Poetry Unbound

Ocean Vuong

A Poem for Tenderness in the Face of Violence

Last Updated

February 14, 2020


Ocean Vuong’s poem “Seventh Circle of Earth” is an homage to the love and intimacy shared by Michael Humphrey and Clayton Capshaw, a gay couple who were murdered in their home in Dallas, Texas. In the midst of recognizing the violence and threat LGBTQI communities face, the poem holds space for tenderness — and honors their love.

A question to reflect on after you listen: What examples have you seen of love and power enacted, even in the face of threat?

Guest

Image of Ocean Vuong

Ocean Vuong is an assistant professor of English in the MFA Program at the University of Massachusetts Amherst. He is the author of the poetry collection Night Sky with Exit Wounds, which won the T.S. Eliot Prize and the Whiting Award; and a novel,  On Earth We're Briefly Gorgeous. He was a 2019 MacArthur Fellow.

Transcript

Pádraig Ó Tuama, host: My name is Pádraig Ó Tuama, and I am from Ireland, and I am a poet. Poetry and pilgrimage are often put together, and I think there’s a deep wisdom behind analyzing these words, especially the word “pilgrimage.” Pilgrimage is never about reaching the place that you’re going on pilgrimage to. The pilgrimage happens when you begin, the desire to go. And poetry, too, is rarely about the control of exactly where we’ll go. Poetry is about what will unfold that’s unexpected in the desire, right here, right now.

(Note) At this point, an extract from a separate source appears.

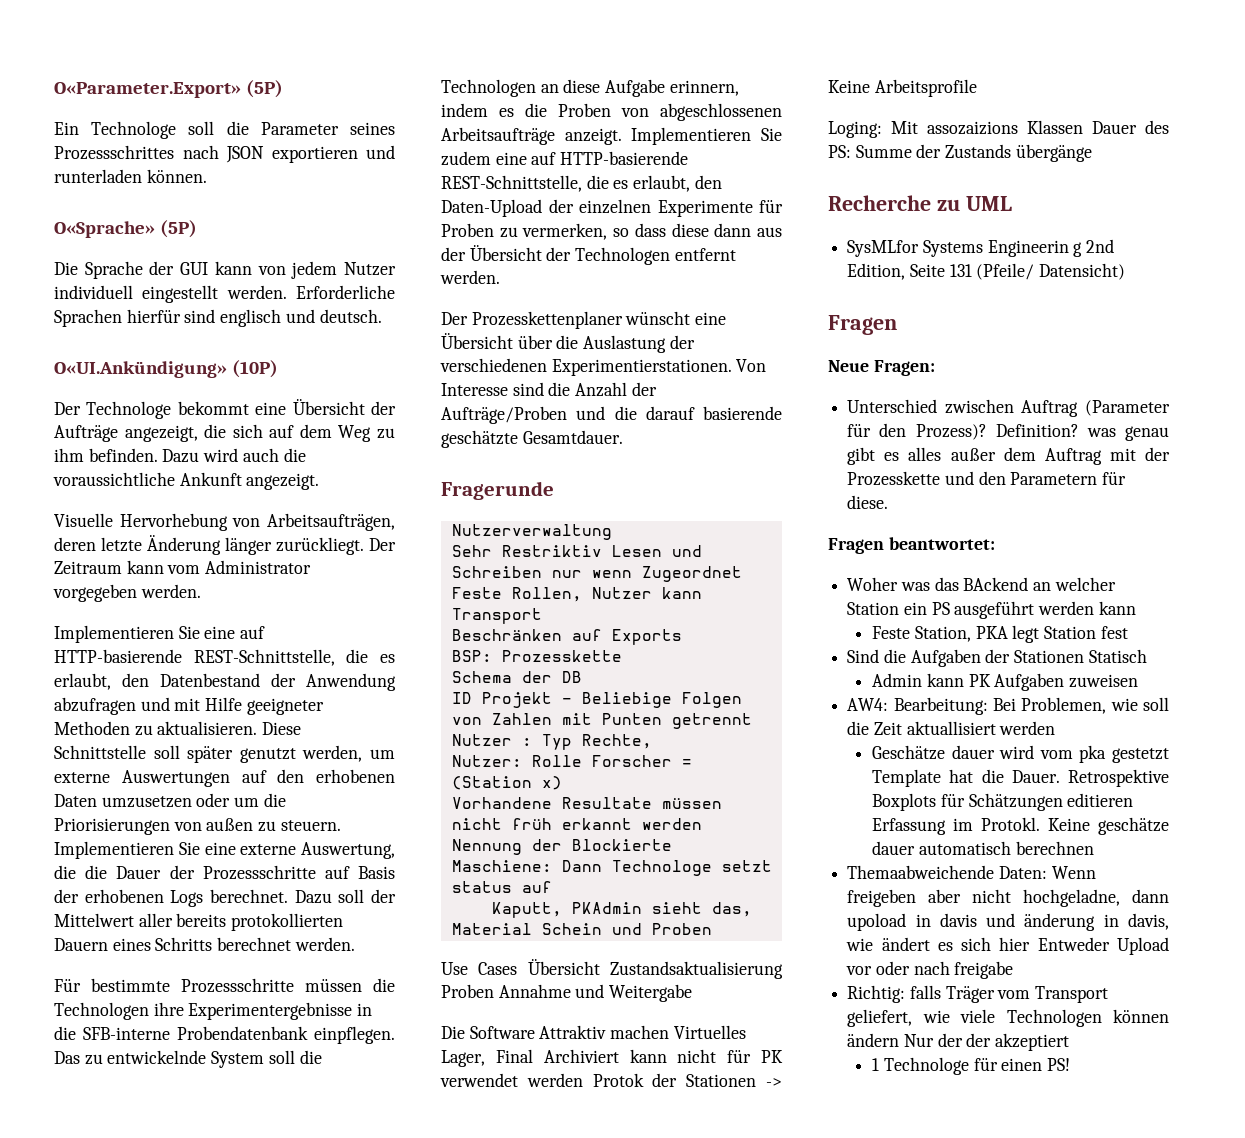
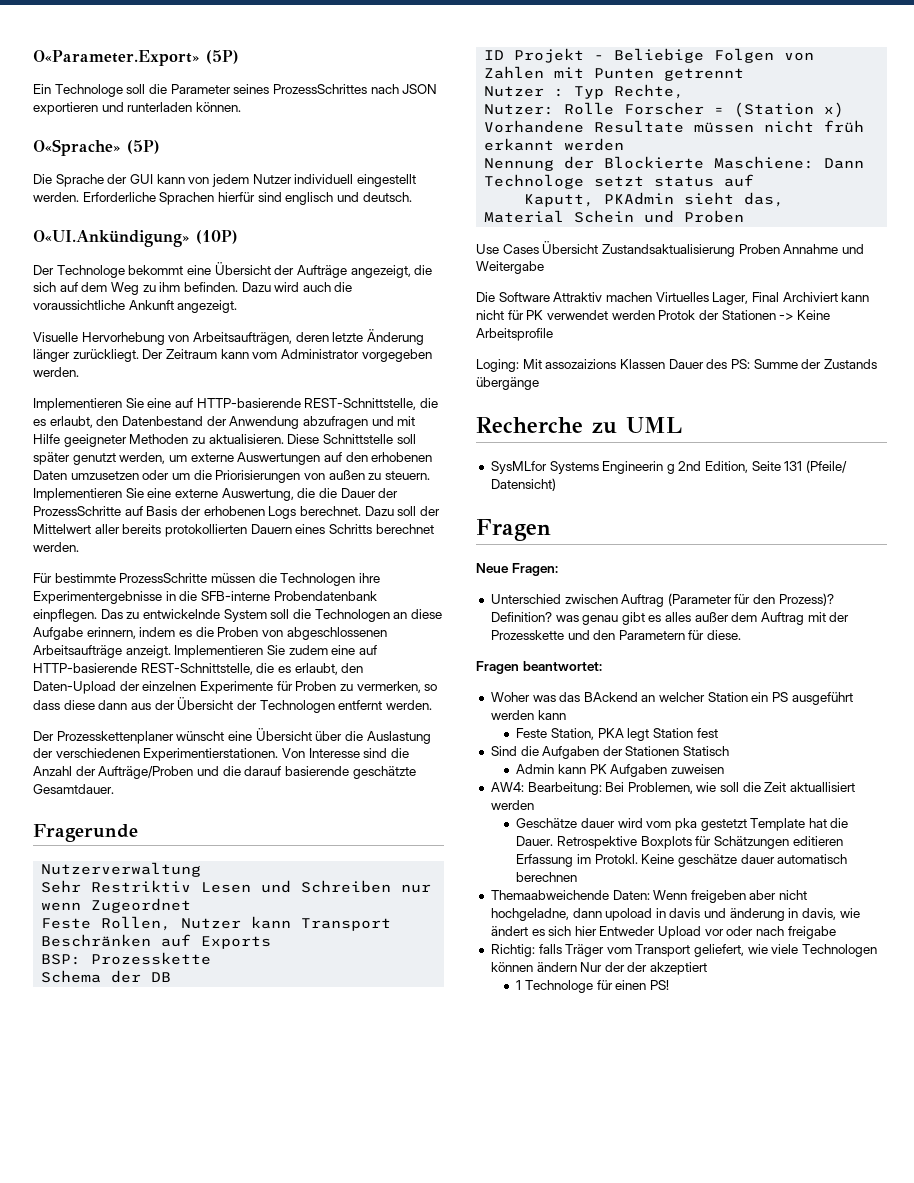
[54,145,174,160] Prozessschrittes -> [272,84,367,94] ProzessSchrittes
[202,865,316,880] Prozessschritte -> [33,506,121,516] ProzessSchritte
[181,978,294,993] Prozessschritte -> [119,573,208,583] ProzessSchritte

[music: “Ashed to Air” by Gautam Srikishan]

This poem by Ocean Vuong has an epigraph from the Dallas Voice. “On April 27th, 2011, a gay couple, Michael Humphrey and Clayton Capshaw, was murdered by immolation in their home in Dallas, Texas.” The poem is called “Seventh Circle of Earth.”

  1. As if my finger, / tracing your collarbone / behind closed doors, / was enough / to erase myself. To forget / we built this house knowing / it won’t last. How / does anyone stop / regret / without cutting / off his hands? Another torch
  1. streams through / the kitchen window, / another errant dove. / It’s funny. I always knew / I’d be warmest beside / my man. / But don’t laugh. Understand me / when I say I burn best / when crowned / with your scent: that earth-sweat / & Old Spice I seek out each night / the days
  1. refuse me. / Our faces blackening / in the photographs along the wall. / Don’t laugh. Just tell me the story / again, / of the sparrows who flew from falling Rome, / their blazed wings. How ruin nested inside each thimbled throat / & made it sing
  1. until the notes threaded to this / smoke rising / from your nostrils. Speak– / until your voice is nothing / but the crackle / of charred
  1. bones. But don’t laugh / when these walls collapse / & only sparks / not sparrows / fly out. / When they come / to sift through these cinders–& pluck my tongue, / this fisted rose, / charcoaled & choked / from your gone
  1. mouth. / Each black petal / blasted / with what’s left / of our laughter. / Laughter ashed / to air / to honey to baby / darling, / look. Look how happy we are / to be no one / & still
  1. American.

The poem is presented in a really interesting way. First, the title, “Seventh Circle of Earth,” is a playing on Dante’s Inferno, the seventh circle of hell. And in Dante’s imagination, the seventh circle of hell is the place where the homosexuals are punished. And then the epigraph, describing what’s happened to this couple in Dallas, Texas, by being murdered by immolation — so those set the scene for violence in light of great drama and tragedy.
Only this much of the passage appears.